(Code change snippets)
[Start of Attachment]

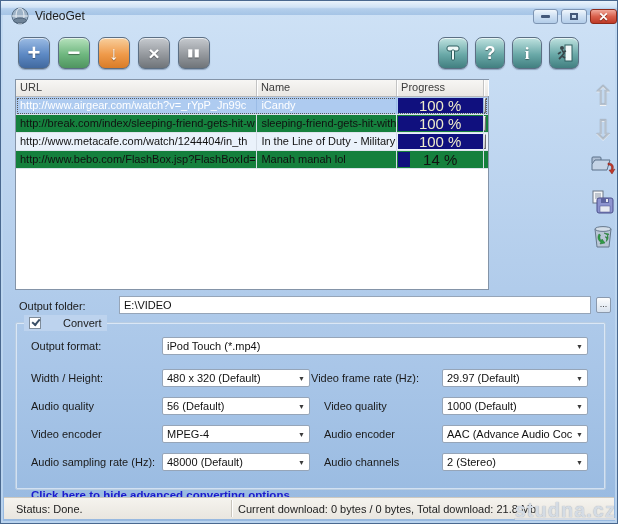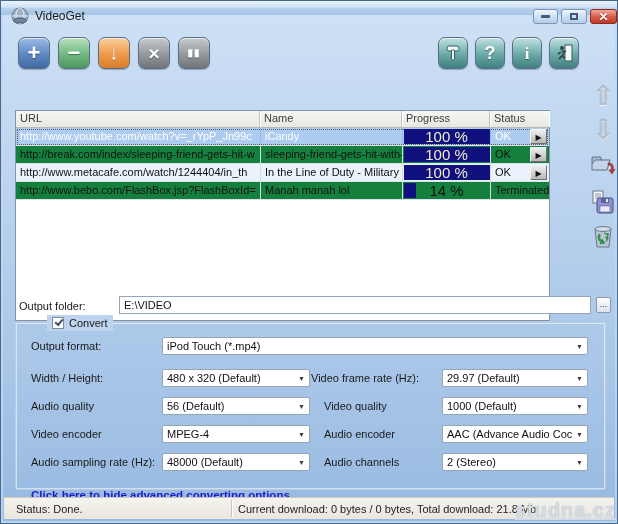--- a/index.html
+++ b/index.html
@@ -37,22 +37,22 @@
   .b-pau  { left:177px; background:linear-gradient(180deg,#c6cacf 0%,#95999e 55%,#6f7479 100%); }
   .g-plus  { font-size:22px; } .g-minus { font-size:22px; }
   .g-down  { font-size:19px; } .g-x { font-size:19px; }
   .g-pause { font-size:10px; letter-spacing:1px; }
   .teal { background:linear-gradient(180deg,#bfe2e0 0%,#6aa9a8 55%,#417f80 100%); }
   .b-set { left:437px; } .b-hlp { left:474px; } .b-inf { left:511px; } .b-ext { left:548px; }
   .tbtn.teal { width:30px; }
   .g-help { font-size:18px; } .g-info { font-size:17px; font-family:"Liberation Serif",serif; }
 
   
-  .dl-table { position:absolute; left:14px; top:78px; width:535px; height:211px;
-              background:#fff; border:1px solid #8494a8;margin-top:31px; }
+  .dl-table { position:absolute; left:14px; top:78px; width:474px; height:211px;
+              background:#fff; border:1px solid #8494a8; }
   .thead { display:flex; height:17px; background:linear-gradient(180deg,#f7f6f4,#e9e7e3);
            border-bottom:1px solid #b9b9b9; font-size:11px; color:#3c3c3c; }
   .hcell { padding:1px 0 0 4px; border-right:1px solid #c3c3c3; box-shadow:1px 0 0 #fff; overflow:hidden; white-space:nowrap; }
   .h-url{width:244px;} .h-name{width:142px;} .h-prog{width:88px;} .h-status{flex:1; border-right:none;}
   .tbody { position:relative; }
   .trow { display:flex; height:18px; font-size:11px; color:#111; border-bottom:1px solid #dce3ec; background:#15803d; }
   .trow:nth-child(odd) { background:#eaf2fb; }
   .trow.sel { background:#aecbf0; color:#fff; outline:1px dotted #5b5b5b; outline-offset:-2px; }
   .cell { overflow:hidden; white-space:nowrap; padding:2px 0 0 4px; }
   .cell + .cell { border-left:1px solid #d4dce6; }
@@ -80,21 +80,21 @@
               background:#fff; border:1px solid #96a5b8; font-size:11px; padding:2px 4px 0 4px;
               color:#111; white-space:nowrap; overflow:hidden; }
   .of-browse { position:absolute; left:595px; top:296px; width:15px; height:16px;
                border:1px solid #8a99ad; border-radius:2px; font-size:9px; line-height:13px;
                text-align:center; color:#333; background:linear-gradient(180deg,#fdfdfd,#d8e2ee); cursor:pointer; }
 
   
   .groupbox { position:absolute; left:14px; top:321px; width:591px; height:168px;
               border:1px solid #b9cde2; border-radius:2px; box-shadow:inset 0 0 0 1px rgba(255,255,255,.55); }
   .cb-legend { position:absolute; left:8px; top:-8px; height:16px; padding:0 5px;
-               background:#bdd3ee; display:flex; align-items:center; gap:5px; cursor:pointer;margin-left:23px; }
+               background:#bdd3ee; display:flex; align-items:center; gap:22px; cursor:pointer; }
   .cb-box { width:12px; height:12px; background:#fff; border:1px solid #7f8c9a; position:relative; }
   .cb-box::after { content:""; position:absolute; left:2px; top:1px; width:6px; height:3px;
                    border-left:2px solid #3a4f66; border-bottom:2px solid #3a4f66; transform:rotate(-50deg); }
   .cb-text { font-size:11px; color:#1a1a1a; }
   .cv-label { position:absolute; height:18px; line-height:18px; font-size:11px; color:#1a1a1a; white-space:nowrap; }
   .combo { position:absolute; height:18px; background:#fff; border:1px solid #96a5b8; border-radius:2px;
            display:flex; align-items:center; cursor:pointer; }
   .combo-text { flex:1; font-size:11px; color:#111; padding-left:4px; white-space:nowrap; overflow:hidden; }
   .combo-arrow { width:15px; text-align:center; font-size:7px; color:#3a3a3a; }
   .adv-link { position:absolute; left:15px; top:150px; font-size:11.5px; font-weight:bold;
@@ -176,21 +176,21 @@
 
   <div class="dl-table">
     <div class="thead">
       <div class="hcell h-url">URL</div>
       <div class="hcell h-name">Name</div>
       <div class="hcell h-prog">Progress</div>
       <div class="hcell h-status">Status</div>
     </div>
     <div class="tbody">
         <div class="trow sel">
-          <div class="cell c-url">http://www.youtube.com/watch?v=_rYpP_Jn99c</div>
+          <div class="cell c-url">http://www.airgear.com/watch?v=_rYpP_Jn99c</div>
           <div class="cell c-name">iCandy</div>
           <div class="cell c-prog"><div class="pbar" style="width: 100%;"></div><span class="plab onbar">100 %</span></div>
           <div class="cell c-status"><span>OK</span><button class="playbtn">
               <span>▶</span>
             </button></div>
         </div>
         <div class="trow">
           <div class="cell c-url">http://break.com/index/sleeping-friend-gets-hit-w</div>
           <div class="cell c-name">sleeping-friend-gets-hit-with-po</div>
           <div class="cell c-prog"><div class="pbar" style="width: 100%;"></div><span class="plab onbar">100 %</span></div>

[End of Attachment]
[Start of Attachment]

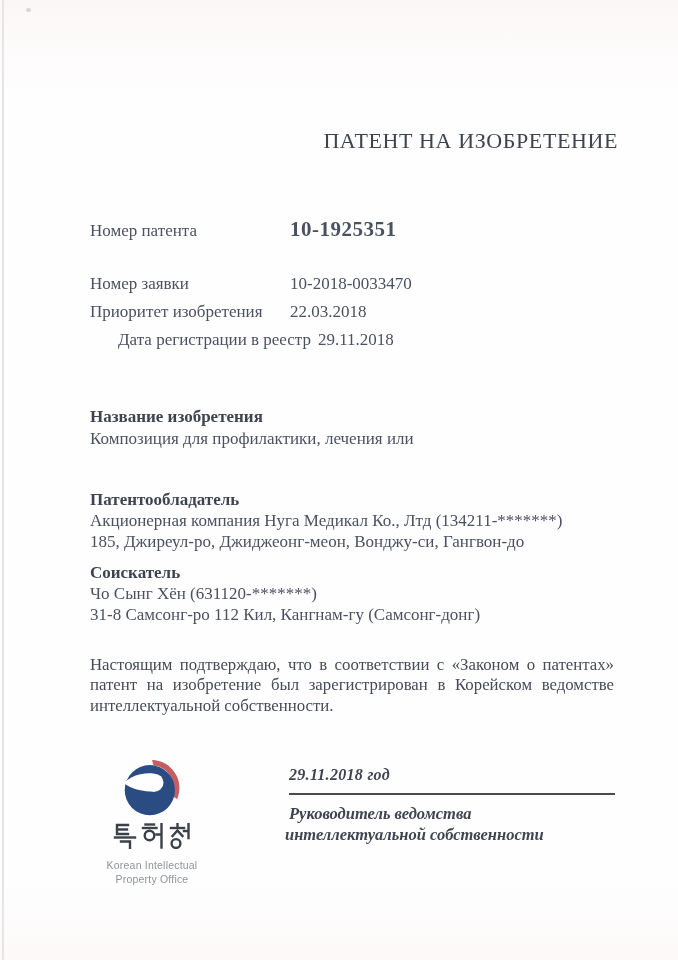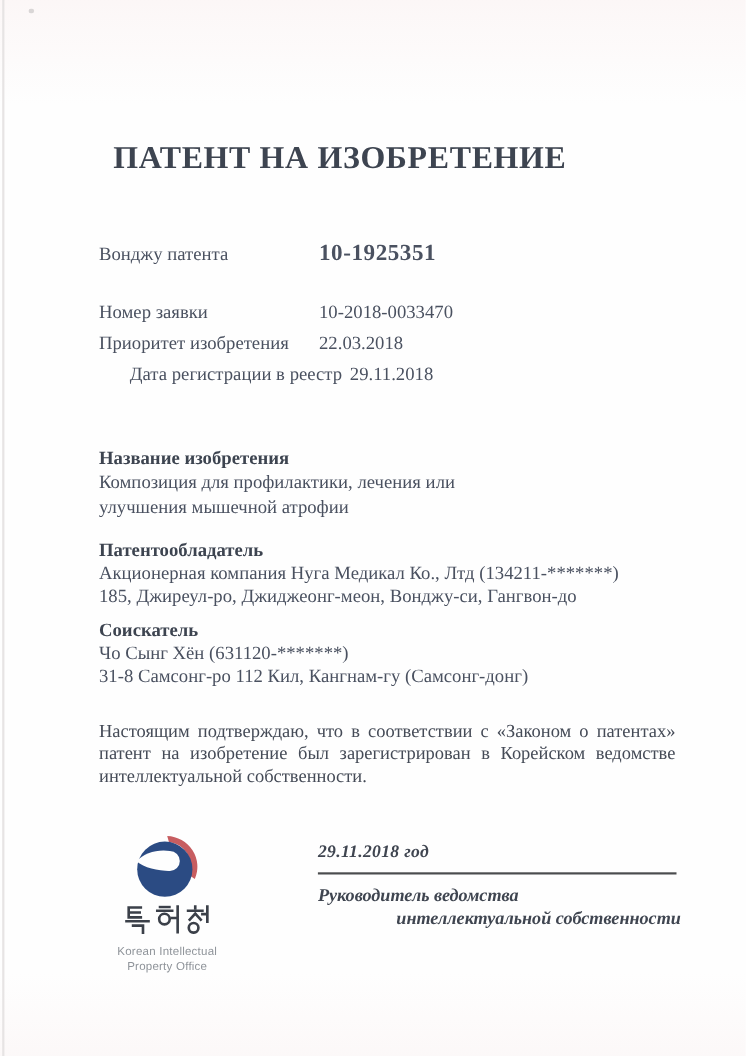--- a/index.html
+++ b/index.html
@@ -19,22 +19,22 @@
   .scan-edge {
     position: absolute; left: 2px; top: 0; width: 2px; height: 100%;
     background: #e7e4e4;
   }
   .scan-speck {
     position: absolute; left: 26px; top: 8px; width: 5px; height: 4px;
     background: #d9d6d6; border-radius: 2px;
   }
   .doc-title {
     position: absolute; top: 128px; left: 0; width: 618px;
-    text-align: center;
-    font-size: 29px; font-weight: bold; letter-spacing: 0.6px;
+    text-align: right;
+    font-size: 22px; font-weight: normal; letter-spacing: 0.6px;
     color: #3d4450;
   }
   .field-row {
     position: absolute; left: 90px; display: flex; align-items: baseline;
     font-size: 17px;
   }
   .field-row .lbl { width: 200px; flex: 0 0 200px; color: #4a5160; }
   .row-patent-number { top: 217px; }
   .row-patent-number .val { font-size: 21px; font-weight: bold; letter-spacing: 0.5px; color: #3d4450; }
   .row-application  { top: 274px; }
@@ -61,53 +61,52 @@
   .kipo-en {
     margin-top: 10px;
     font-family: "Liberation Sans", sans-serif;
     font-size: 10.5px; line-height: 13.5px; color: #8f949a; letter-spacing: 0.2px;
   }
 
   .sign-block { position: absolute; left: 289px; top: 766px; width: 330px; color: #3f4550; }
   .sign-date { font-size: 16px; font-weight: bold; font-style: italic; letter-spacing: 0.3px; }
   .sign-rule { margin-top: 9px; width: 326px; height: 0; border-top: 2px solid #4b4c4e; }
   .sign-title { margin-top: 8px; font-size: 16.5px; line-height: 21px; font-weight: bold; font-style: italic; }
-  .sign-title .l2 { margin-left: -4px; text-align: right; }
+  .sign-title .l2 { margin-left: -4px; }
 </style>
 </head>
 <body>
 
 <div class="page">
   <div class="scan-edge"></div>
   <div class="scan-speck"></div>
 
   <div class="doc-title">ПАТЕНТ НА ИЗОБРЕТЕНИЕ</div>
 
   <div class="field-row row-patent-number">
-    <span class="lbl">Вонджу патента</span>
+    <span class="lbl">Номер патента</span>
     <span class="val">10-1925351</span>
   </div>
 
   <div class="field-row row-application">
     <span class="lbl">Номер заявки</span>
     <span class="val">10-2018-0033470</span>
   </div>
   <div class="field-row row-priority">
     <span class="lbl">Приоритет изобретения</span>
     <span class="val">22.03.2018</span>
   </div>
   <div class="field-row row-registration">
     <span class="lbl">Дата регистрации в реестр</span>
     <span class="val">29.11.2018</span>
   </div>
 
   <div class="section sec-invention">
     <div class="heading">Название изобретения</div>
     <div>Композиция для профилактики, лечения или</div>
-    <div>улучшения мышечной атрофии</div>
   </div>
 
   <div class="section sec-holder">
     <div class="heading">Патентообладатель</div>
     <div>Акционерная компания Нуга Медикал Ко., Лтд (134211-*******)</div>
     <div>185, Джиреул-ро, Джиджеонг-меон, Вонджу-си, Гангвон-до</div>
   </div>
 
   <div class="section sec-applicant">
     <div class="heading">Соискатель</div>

[End of Attachment]

▶ **Task description**
Say how many lines in the records hold the string "shadow". Give no other words.

▶ **Output of the exercise**
2